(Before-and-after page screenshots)
________________
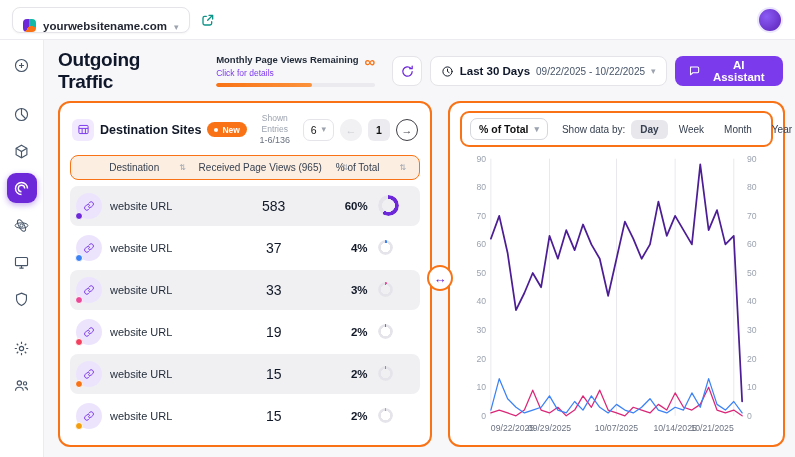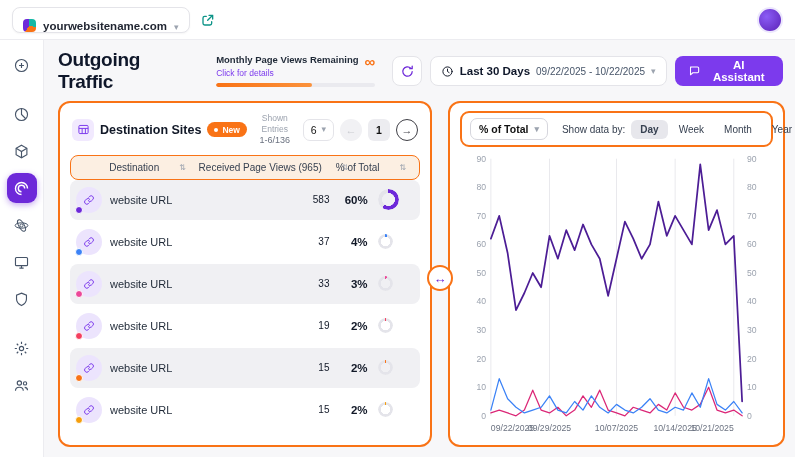--- a/index.html
+++ b/index.html
@@ -62,29 +62,29 @@
 .new-badge::before{content:"";width:4px;height:4px;border-radius:50%;background:#fff}
 .shown{margin-left:auto;text-align:center;font-size:8.5px;color:#9ca3af;line-height:1.3}
 .shown b{display:block;color:#6b7280;font-weight:400;font-size:9px}
 .size-select{display:flex;align-items:center;gap:5px;border:1px solid #e4e4e9;border-radius:7px;padding:4px 7px;font-size:10.5px;color:#111;cursor:pointer;background:#fff}
 .pg-btn{width:22px;height:22px;border-radius:50%;display:flex;align-items:center;justify-content:center;font-size:11px;cursor:pointer;border:none;background:#f1f1f4;color:#c9cbd1;flex:none}
 .pg-btn.next{background:#fff;border:1.5px solid #3f3f46;color:#3f3f46}
 .pg-num{width:22px;height:22px;border-radius:6px;background:#ececf0;display:flex;align-items:center;justify-content:center;font-size:10.5px;font-weight:700;color:#111;cursor:pointer;flex:none}
 .thead{display:grid;grid-template-columns:42% 33% 25%;border:1.5px solid #f97316;background:#fcefe2;border-radius:8px;padding:6px 6px;font-size:10px;color:#374151}
 .th{display:flex;align-items:center;justify-content:center;gap:20px;cursor:pointer;white-space:nowrap}
 .sort{color:#9ca3af;font-size:8px}
-.rows{display:flex;flex-direction:column;gap:2px}
+.rows{margin-top:6px;display:flex;flex-direction:column;gap:2px}
 .row{display:grid;grid-template-columns:42% 33% 25%;align-items:center;height:40px;border-radius:8px;padding:0 6px}
 .row:nth-child(odd){background:#f0f0f3}
 .cell-dest{display:flex;align-items:center;gap:8px}
 .link-ava{position:relative;width:26px;height:26px;border-radius:50%;background:#ece4fd;display:flex;align-items:center;justify-content:center;color:#7c3aed;flex:none}
 .link-ava svg{width:12px;height:12px}
 .dot{position:absolute;left:-1px;bottom:-1px;width:8px;height:8px;border-radius:50%;border:1.5px solid #fff}
 .dest-label{font-size:11px;color:#1f2937}
-.cell-views{text-align:right;font-size:10px;color:#111827}
+.cell-views{text-align:center;font-size:14px;color:#111827}
 .cell-pct{display:flex;align-items:center;justify-content:center;gap:10px}
 .pct-txt{font-size:11.5px;font-weight:700;color:#111827}
 .donut{width:15px;height:15px;border-radius:50%;flex:none;
   -webkit-mask:radial-gradient(circle closest-side,transparent 60%,#000 62%);
   mask:radial-gradient(circle closest-side,transparent 60%,#000 62%)}
 .donut.big{width:21px;height:21px}
 
 
 .chart-controls{display:flex;align-items:center;gap:6px;border:2px solid #f97316;border-radius:9px;padding:5px 8px;flex:none}
 .metric-select{display:flex;align-items:center;gap:6px;border:1px solid #d6d6dd;border-radius:7px;padding:4px 8px;font-size:10.5px;font-weight:700;color:#111;cursor:pointer;background:#fff;white-space:nowrap}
________________
● **Task statement**:
Check the entries above line by line and return each one containing the word "text".

● **Solution**:
 .shown{margin-left:auto;text-align:center;font-size:8.5px;color:#9ca3af;line-height:1.3}
-.cell-views{text-align:right;font-size:10px;color:#111827}
+.cell-views{text-align:center;font-size:14px;color:#111827}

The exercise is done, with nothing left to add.